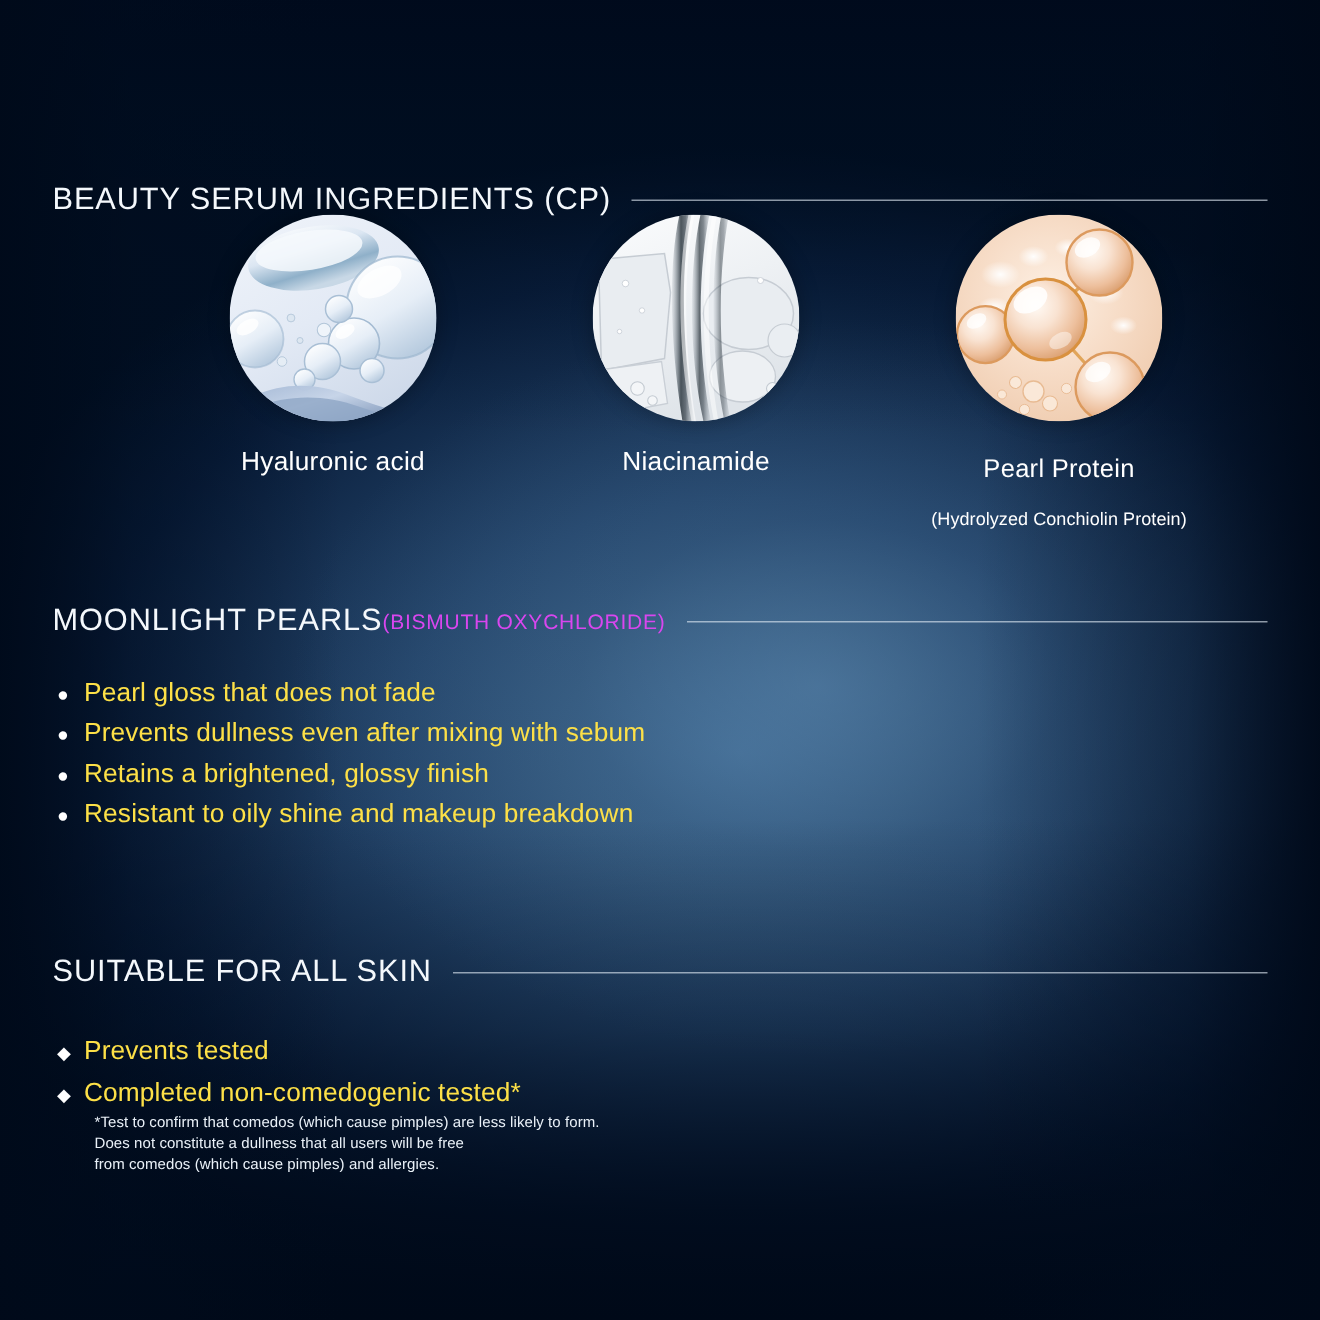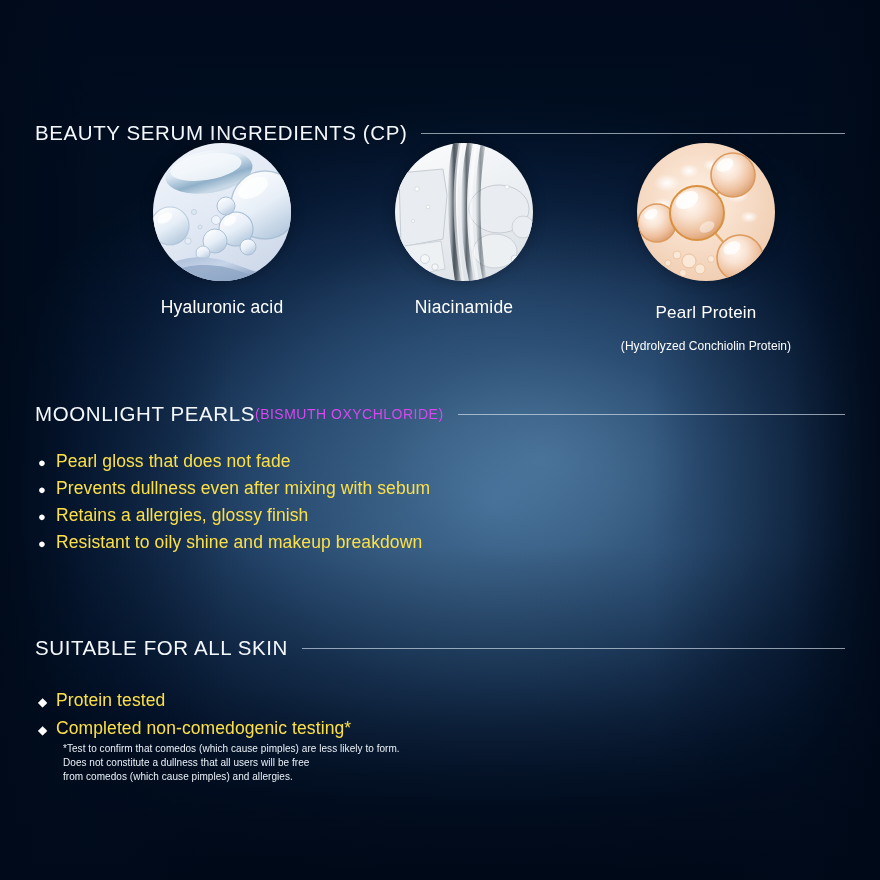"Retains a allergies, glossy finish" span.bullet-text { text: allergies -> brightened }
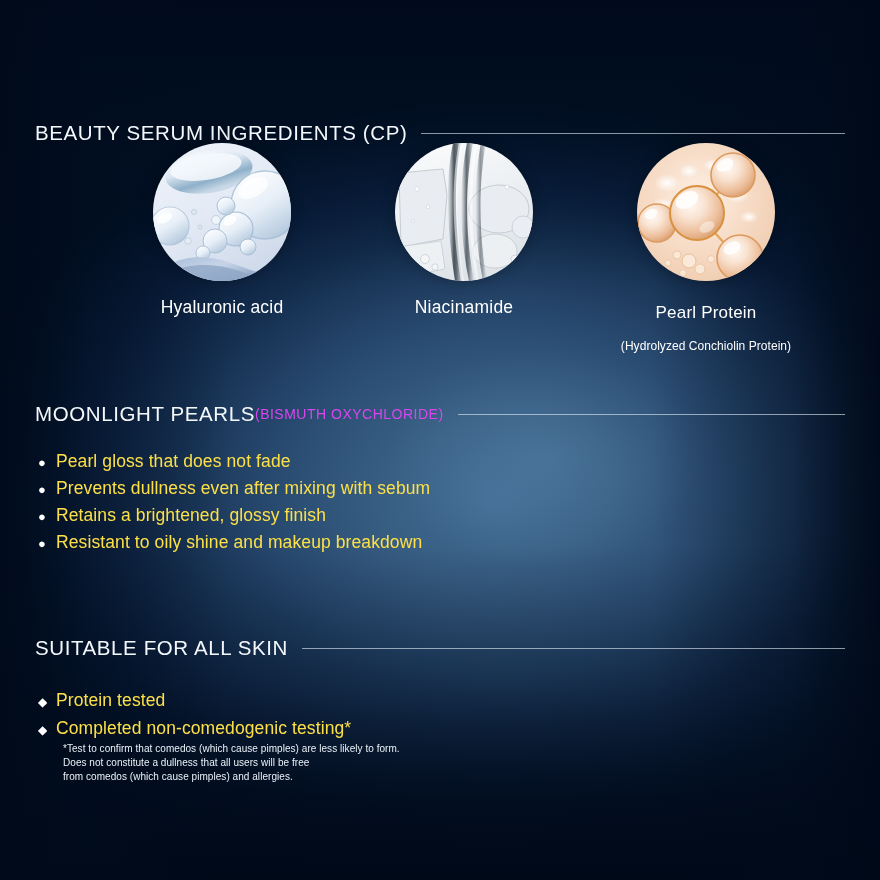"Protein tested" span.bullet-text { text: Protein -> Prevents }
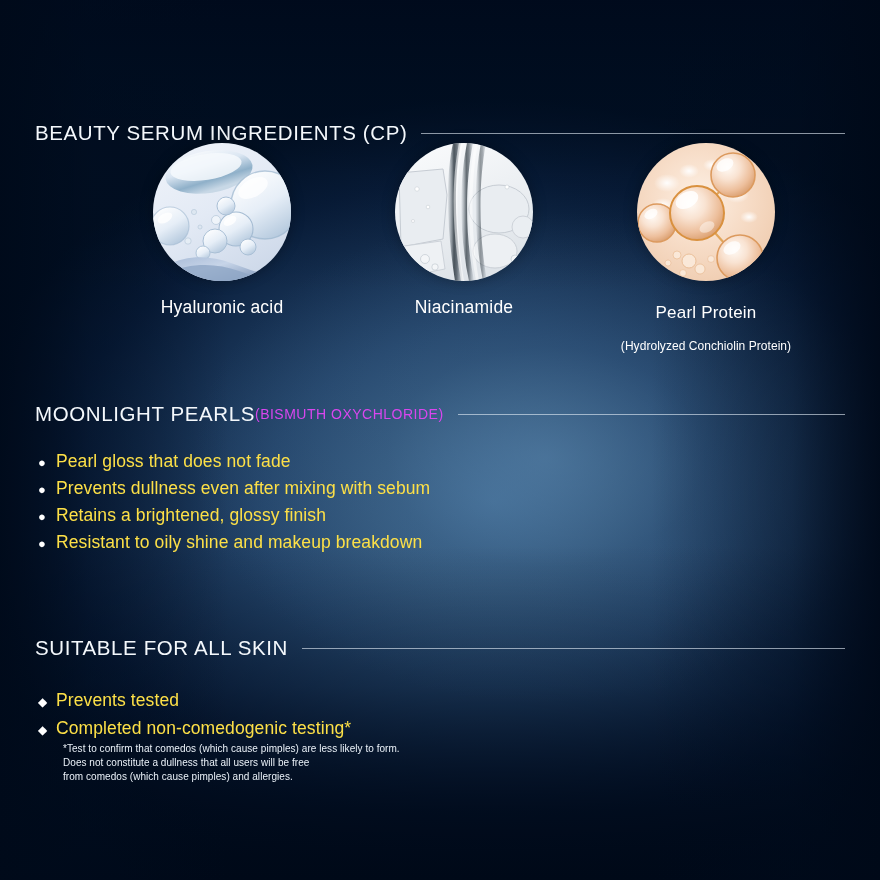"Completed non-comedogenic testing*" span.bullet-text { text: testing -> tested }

* * *

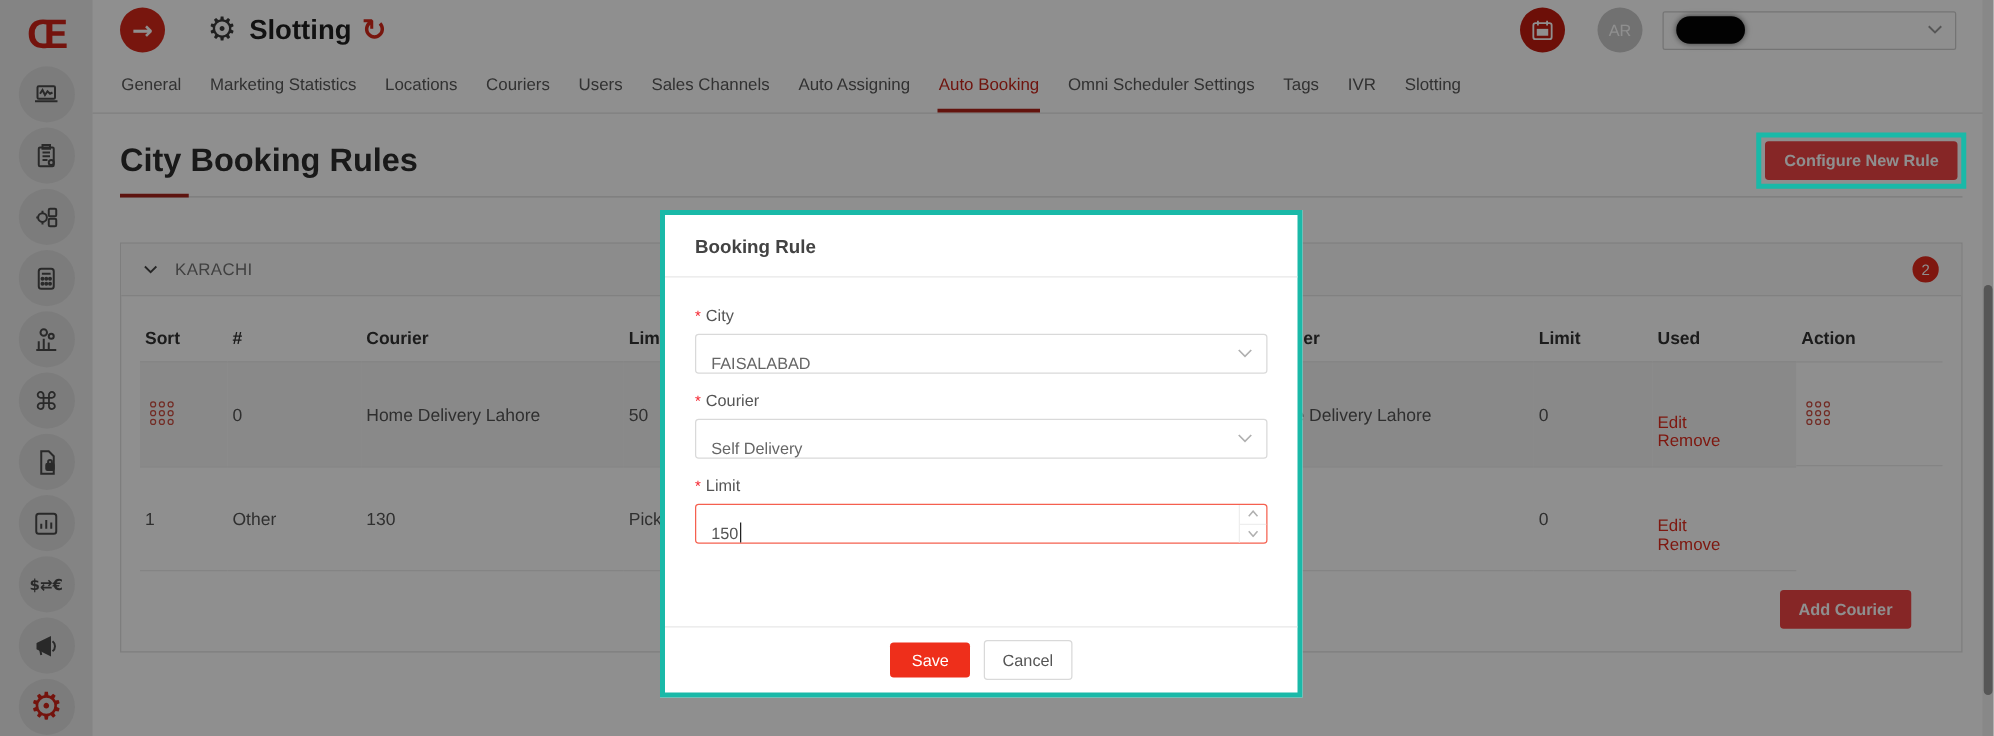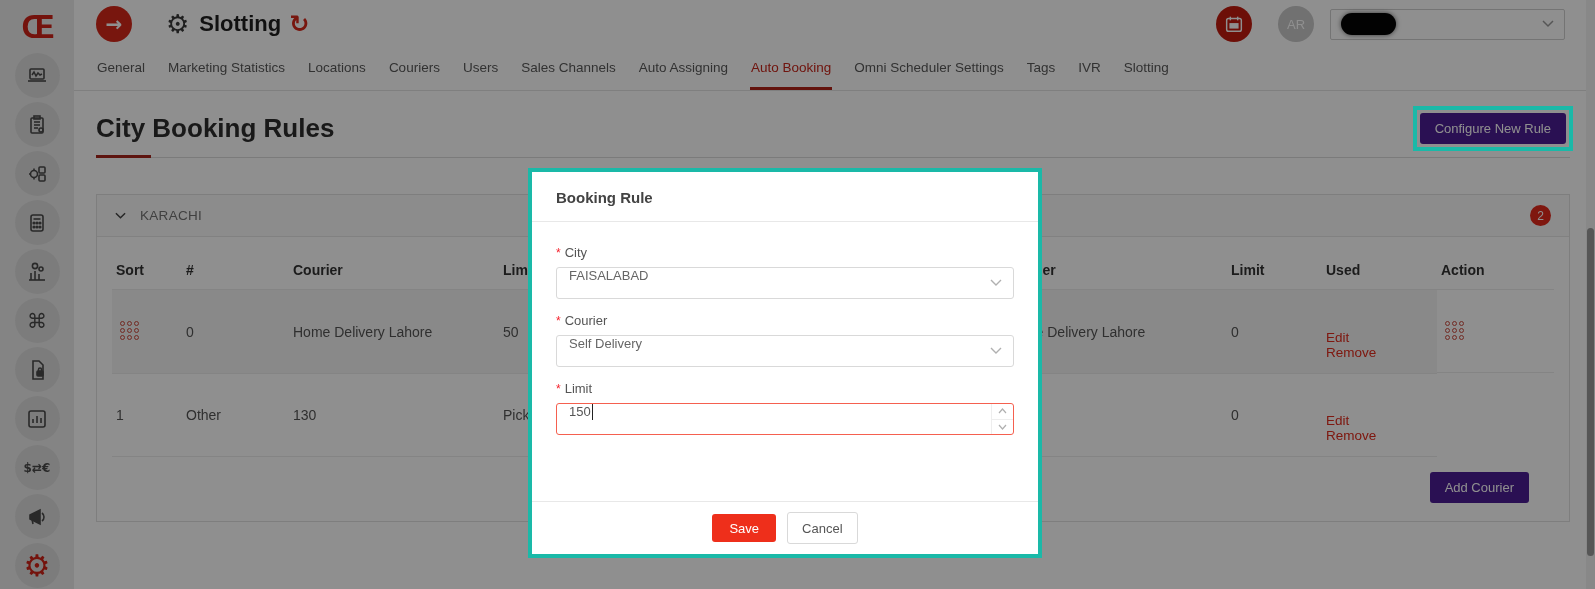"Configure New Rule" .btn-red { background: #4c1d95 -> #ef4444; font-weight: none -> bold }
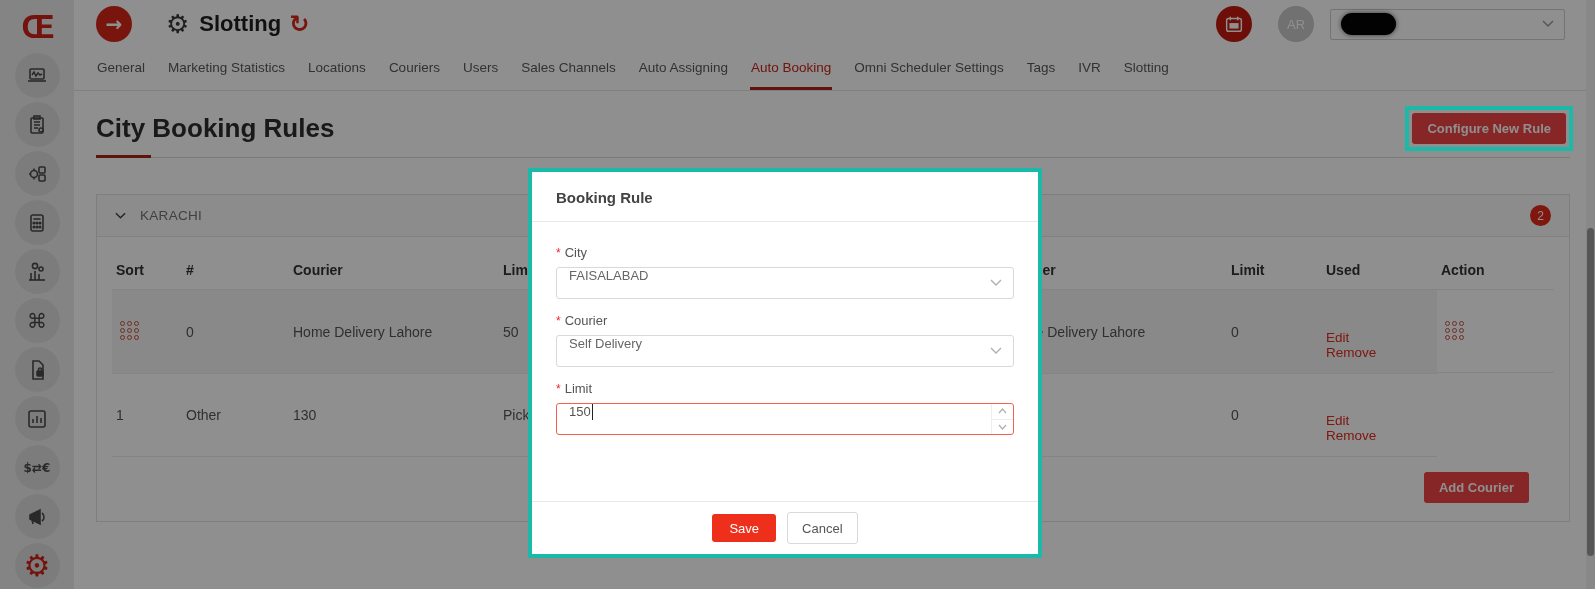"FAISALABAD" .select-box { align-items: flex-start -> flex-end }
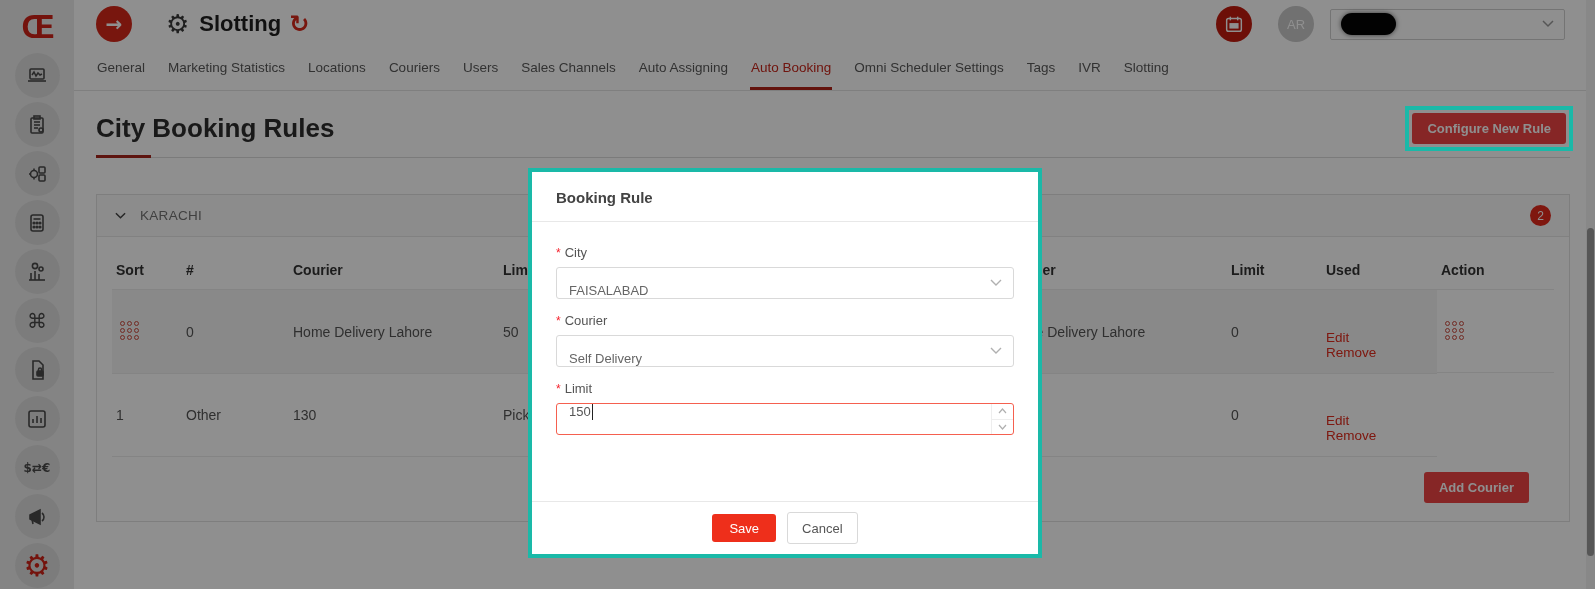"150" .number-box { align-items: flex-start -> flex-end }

**Problem description:** Make an exact copy of the lines above, beginning with the line with "a allergies, glossy" and ending with the line with "text: testing ->", and keep the pictures out of it.

**Exercise answer:**
"Retains a allergies, glossy finish" span.bullet-text { text: allergies -> brightened }
"Protein tested" span.bullet-text { text: Protein -> Prevents }
"Completed non-comedogenic testing*" span.bullet-text { text: testing -> tested }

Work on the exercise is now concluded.